Dissidia - Final Fantasy (PSP)
Test
Dissidia - Final Fantasy: Ein Beat-em'up mit alten Bekannten
Effekte über Effekte
Eins müssen wir Square Enix lassen: Sie wissen, wie ein Final Fantasy -Spiel auszusehen hat. Die Charaktere sind schön detailliert verarbeitet, die Kampfanimationen mit vielen Lichteffekten untermalt und die Videosequenzen erstaunen wegen ihres Facettenreichtums selbst erfahrene PSP-Spieler. Leider wurde an der Optik der Schauplätze gespart und ihr startet zu oft in gleichaussehenden Arenen.
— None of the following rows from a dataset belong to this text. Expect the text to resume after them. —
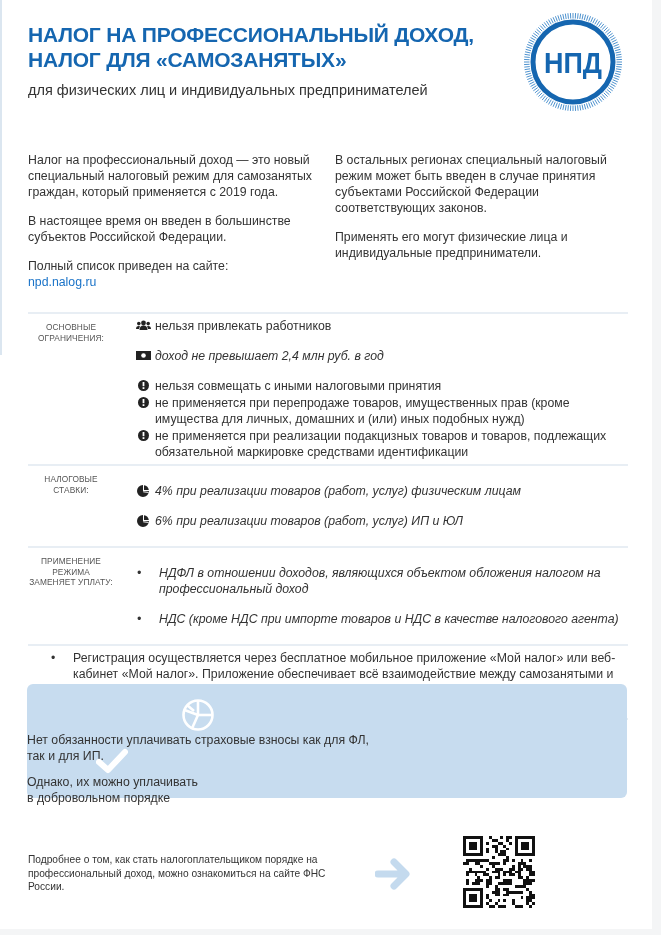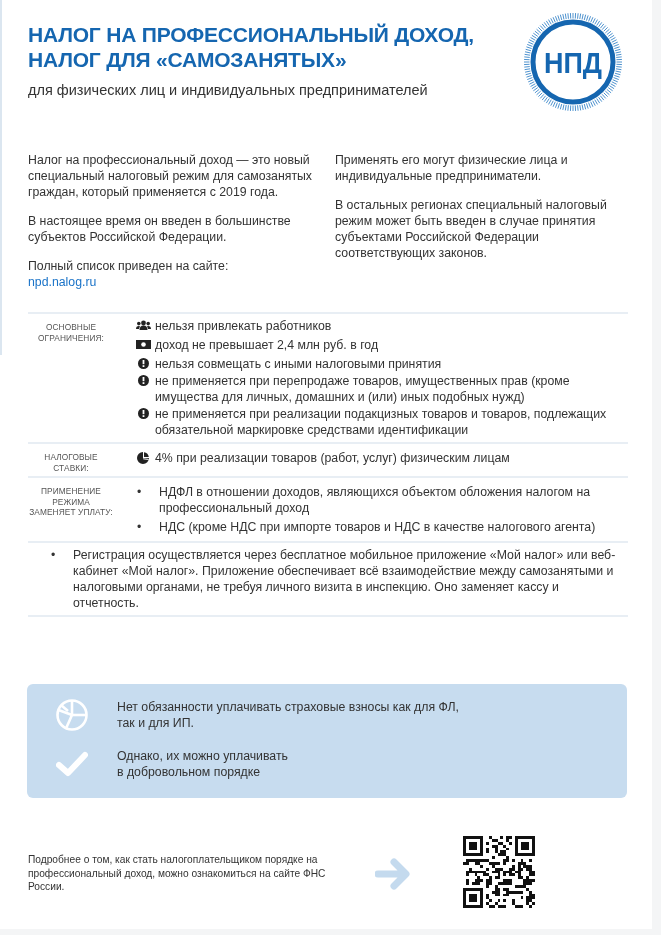"Применять его могут физические лица" p { order: before "В остальных регионах специальный" -> after "В остальных регионах специальный" }
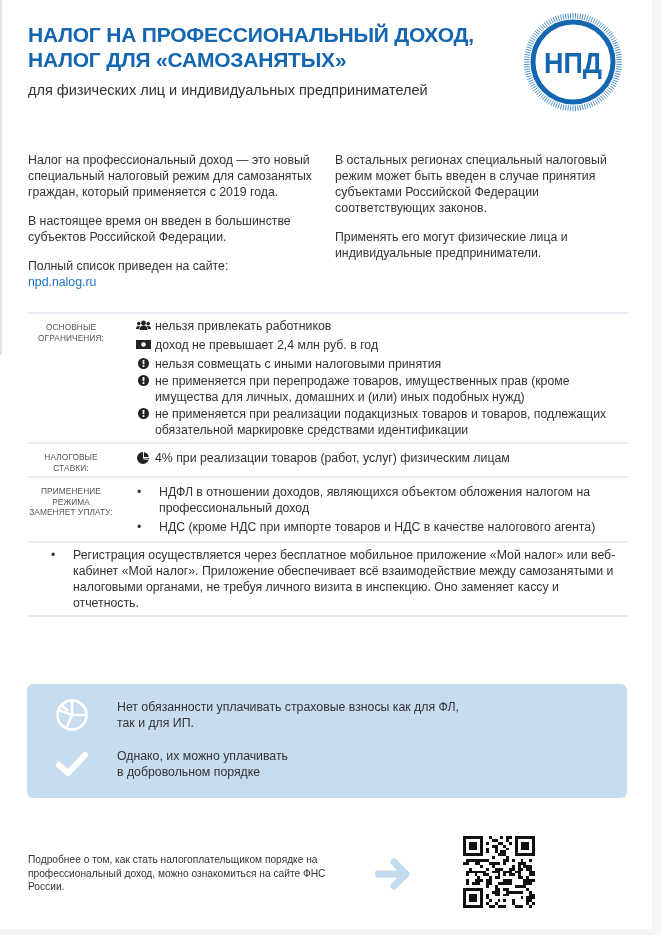"доход не превышает 2,4 млн" .item.spaced { font-style: none -> italic; margin: 3px 0 -> 14px 0 }
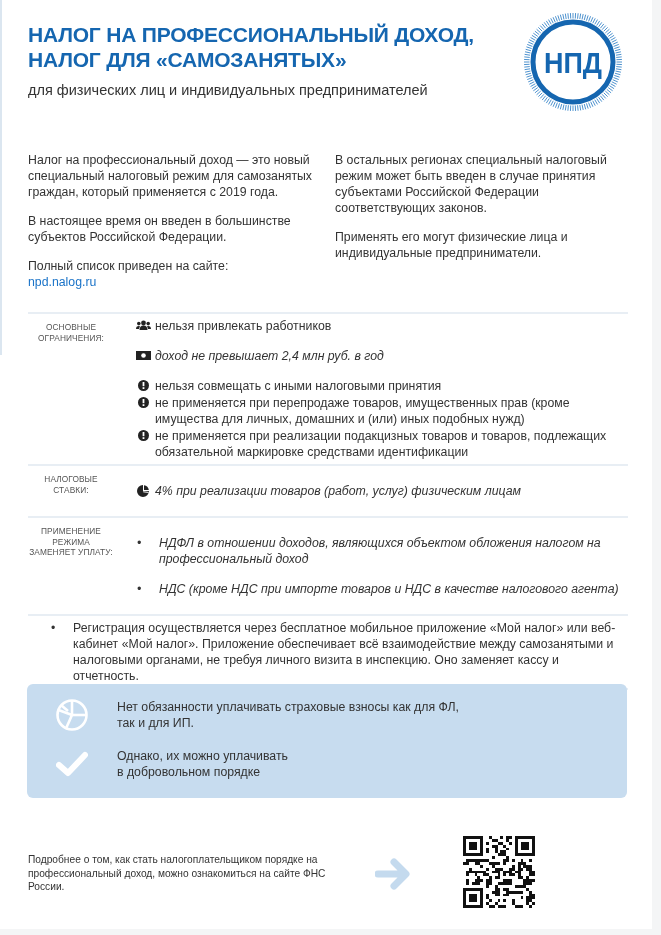"6% при реализации товаров (работ," div.item { html: none -> <div> <span> <svg> <path></path> <path></path> <path></path> </svg> </span> <span>6% при реализации товаров (работ, услуг) ИП и ЮЛ</span> </div> }
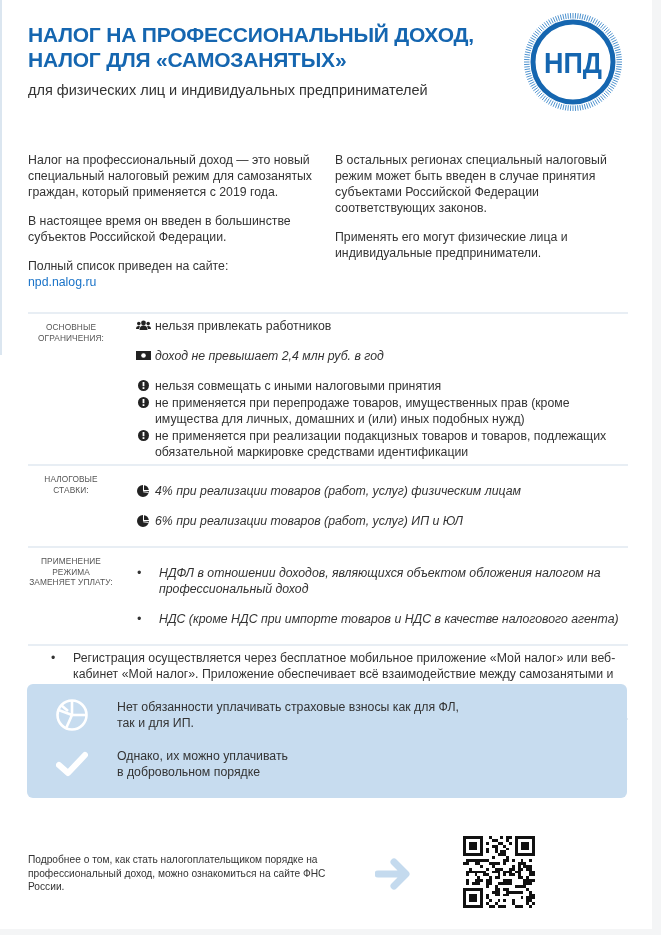"Нет обязанности уплачивать страховые" .info-row { flex-direction: none -> column }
Dank einer Teilinstallation werden die Ladezeiten im Spiel verkürzt und es kam während des Testens nie ein Aussetzer oder Ruckler vor. Weiterhin positiv anzumerken ist der Sound. Viele bekannte Titel aus den zehn vergangenen Final Fantasy -Teilen erwarten euch in den Kämpfen und Menüs. Zwar hätten sich manche englischen Sprecher etwas mehr Mühe beim Synchronisieren der Charaktere geben können, dennoch wird das Spiel dadurch keinesfalls schlechter.
Fazit
von Sandra Friedrichs
Als Final-Fantasy-Fan war ich natürlich überaus gespannt auf Dissidia. Gelingt es Square Enix, einen gelungenen Mix aus Beat'em-up und Rollenspiel zu erschaffen? Erfreut habe ich festgestellt, dass es ihnen geglückt ist. Das Spiel hat mich stundenlang in seinen Bann gezogen. Einen Kampf zwischen altbekannten Charakteren wie Cloud gegen Tidus auszufechten weckte Erinnerungen an die vorangegangen Rollenspiele. Nostalgie pur!
Leider fehlt ein Online-Battle-Modus, indem ich mich nach dem gelungenen, aber etwas monotonen Singleplayer austoben könnte. Doch für ein schnelles Spiel zwischendurch bin ich stets zu haben, gerade wegen meiner FF-Lieblinge.